Custom ExportFactory

Dec 14, 2010 at 9:03 AM

Hello all,

I need to have more control over the way ExportFactory creates objects for me.

My parts constructors accept some parameters and ExportFactory is OK only with parameter-less constructors.

How can I replace part creation behavior of ExportFactory ?

Dec 14, 2010 at 12:20 PM

You already asked this question a few times on stackoverflow. Have you actually tried any of the answers? Why do you keep reposting?

Dec 15, 2010 at 8:15 AM

This is codeplex.com the vendor website while stackoverflow.com is a general programming website.

I didn't find my answer yet, so I'm asking here.

Is it very strange to ask for a ExportFactory which can create instances of parts with parameters in constructor ?!

Something like:

 

myPart.CreateExport(object dependency);

 

And after one week still (all the week I was seeking the answer, stepping through MEF code...) nobody knows the answer on stackoverflow.com.

And about your answer on stackoverflow.com I should say it would be a big security hole in my case. Exporting a Func and importing it at the constructor of the part will reveal all the structure of parent (container) class to the using part. Parts are not fully trusted in my case. Also since I have no idea (from exporter side) who is calling the exported Func so I need some identifier to be passed as parameter of the function.

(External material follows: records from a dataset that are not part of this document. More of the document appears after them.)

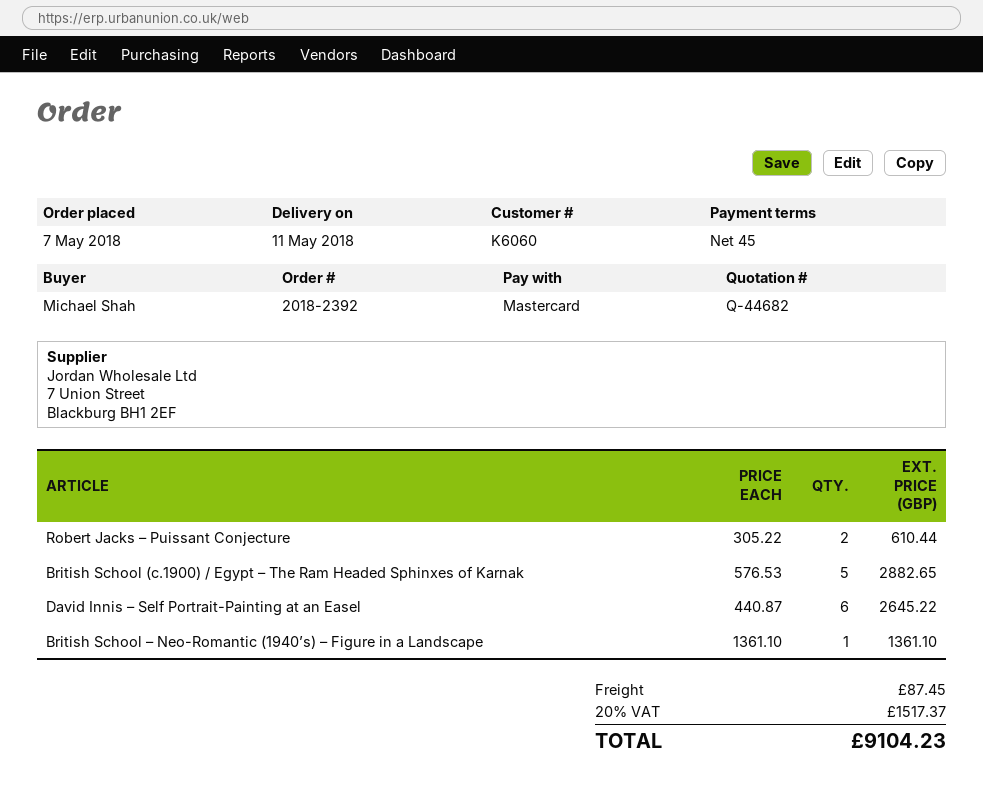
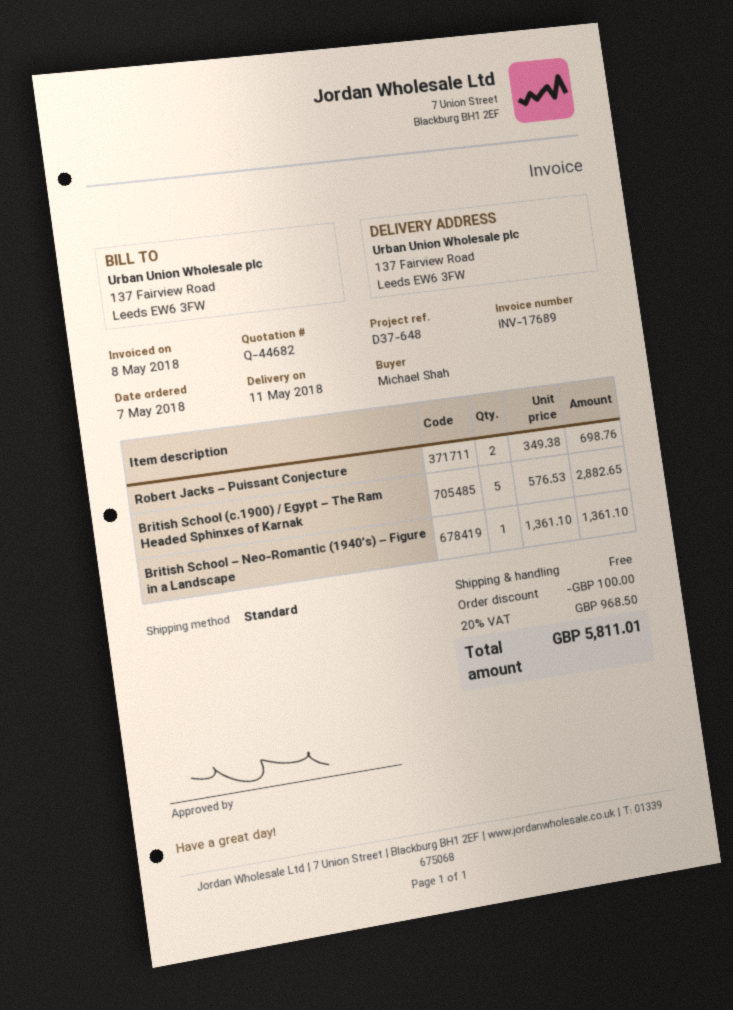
Robert Jacks – Puissant Conjecture: 2 x 305.22 = 610.44 -> 2 x 349.38 = 698.76
David Innis – Self Portrait-Painting at an Easel: 6 x 440.87 = 2645.22 -> none
discount: none -> 100.00
shipping: 87.45 -> 0.00
tax: 20% = 1517.37 -> 20% = 968.50
total: 9104.23 -> 5811.01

This way the part is claiming who he is. This is a security hole sine a part can claim to be somebody else and I will return sensitive data of another part to this one. This problem can be solved by design at the point I'm creating the object. At that point, using metadata, I know which part I'm creating and easily can inject it's specific dependencies to its constructor.

Dec 15, 2010 at 10:54 AM
Edited Dec 15, 2010 at 11:13 AM

If security is your concern, then you should only load trusted assemblies. Take a look at Daniel's post about How To Control Who Can Write Extensions For Your MEF Application.

 

If you don't trust the code but still want to run it, there is an alternative: you can run the code in a sandbox. However, getting that level of isolation involves creating a separate AppDomain. That comes with a whole new set of problems: objects can only cross AppDomain boundaries by serialization/deserialization, method calls need to be marshalled... MEF does not have built-in support for such scenarios.